§ Material to process:

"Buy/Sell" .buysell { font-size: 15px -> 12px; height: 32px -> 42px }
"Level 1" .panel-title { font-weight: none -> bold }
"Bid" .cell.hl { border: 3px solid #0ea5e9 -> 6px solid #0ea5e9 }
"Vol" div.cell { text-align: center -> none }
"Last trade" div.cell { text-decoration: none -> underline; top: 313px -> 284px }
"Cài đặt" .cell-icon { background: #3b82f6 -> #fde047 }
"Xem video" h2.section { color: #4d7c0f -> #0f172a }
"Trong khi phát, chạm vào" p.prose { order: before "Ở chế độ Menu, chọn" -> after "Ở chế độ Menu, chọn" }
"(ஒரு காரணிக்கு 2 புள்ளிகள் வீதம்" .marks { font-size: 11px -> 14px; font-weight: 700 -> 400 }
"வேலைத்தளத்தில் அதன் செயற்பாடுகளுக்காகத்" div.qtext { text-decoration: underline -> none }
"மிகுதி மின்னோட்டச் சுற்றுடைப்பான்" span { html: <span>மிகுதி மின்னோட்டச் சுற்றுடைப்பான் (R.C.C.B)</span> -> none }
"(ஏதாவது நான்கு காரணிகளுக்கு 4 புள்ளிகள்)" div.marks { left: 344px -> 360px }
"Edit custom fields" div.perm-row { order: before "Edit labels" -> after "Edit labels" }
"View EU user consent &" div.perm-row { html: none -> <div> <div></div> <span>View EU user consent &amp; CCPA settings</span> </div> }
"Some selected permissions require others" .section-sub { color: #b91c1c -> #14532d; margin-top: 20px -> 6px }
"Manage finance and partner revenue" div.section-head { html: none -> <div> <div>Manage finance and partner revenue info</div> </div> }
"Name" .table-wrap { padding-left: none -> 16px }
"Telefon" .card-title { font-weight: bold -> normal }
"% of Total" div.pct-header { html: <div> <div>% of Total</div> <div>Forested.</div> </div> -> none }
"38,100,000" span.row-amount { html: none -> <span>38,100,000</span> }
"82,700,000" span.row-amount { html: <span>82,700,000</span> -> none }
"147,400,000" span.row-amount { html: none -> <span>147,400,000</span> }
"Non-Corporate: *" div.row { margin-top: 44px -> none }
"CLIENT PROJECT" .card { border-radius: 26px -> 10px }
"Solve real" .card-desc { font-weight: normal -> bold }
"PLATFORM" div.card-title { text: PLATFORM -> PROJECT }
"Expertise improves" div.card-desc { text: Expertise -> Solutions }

§ Work required:
Once you have read the material above, write all of it out again exactly.

§ Answer for the task:
"Buy/Sell" .buysell { font-size: 15px -> 12px; height: 32px -> 42px }
"Level 1" .panel-title { font-weight: none -> bold }
"Bid" .cell.hl { border: 3px solid #0ea5e9 -> 6px solid #0ea5e9 }
"Vol" div.cell { text-align: center -> none }
"Last trade" div.cell { text-decoration: none -> underline; top: 313px -> 284px }
"Cài đặt" .cell-icon { background: #3b82f6 -> #fde047 }
"Xem video" h2.section { color: #4d7c0f -> #0f172a }
"Trong khi phát, chạm vào" p.prose { order: before "Ở chế độ Menu, chọn" -> after "Ở chế độ Menu, chọn" }
"(ஒரு காரணிக்கு 2 புள்ளிகள் வீதம்" .marks { font-size: 11px -> 14px; font-weight: 700 -> 400 }
"வேலைத்தளத்தில் அதன் செயற்பாடுகளுக்காகத்" div.qtext { text-decoration: underline -> none }
"மிகுதி மின்னோட்டச் சுற்றுடைப்பான்" span { html: <span>மிகுதி மின்னோட்டச் சுற்றுடைப்பான் (R.C.C.B)</span> -> none }
"(ஏதாவது நான்கு காரணிகளுக்கு 4 புள்ளிகள்)" div.marks { left: 344px -> 360px }
"Edit custom fields" div.perm-row { order: before "Edit labels" -> after "Edit labels" }
"View EU user consent &" div.perm-row { html: none -> <div> <div></div> <span>View EU user consent &amp; CCPA settings</span> </div> }
"Some selected permissions require others" .section-sub { color: #b91c1c -> #14532d; margin-top: 20px -> 6px }
"Manage finance and partner revenue" div.section-head { html: none -> <div> <div>Manage finance and partner revenue info</div> </div> }
"Name" .table-wrap { padding-left: none -> 16px }
"Telefon" .card-title { font-weight: bold -> normal }
"% of Total" div.pct-header { html: <div> <div>% of Total</div> <div>Forested.</div> </div> -> none }
"38,100,000" span.row-amount { html: none -> <span>38,100,000</span> }
"82,700,000" span.row-amount { html: <span>82,700,000</span> -> none }
"147,400,000" span.row-amount { html: none -> <span>147,400,000</span> }
"Non-Corporate: *" div.row { margin-top: 44px -> none }
"CLIENT PROJECT" .card { border-radius: 26px -> 10px }
"Solve real" .card-desc { font-weight: normal -> bold }
"PLATFORM" div.card-title { text: PLATFORM -> PROJECT }
"Expertise improves" div.card-desc { text: Expertise -> Solutions }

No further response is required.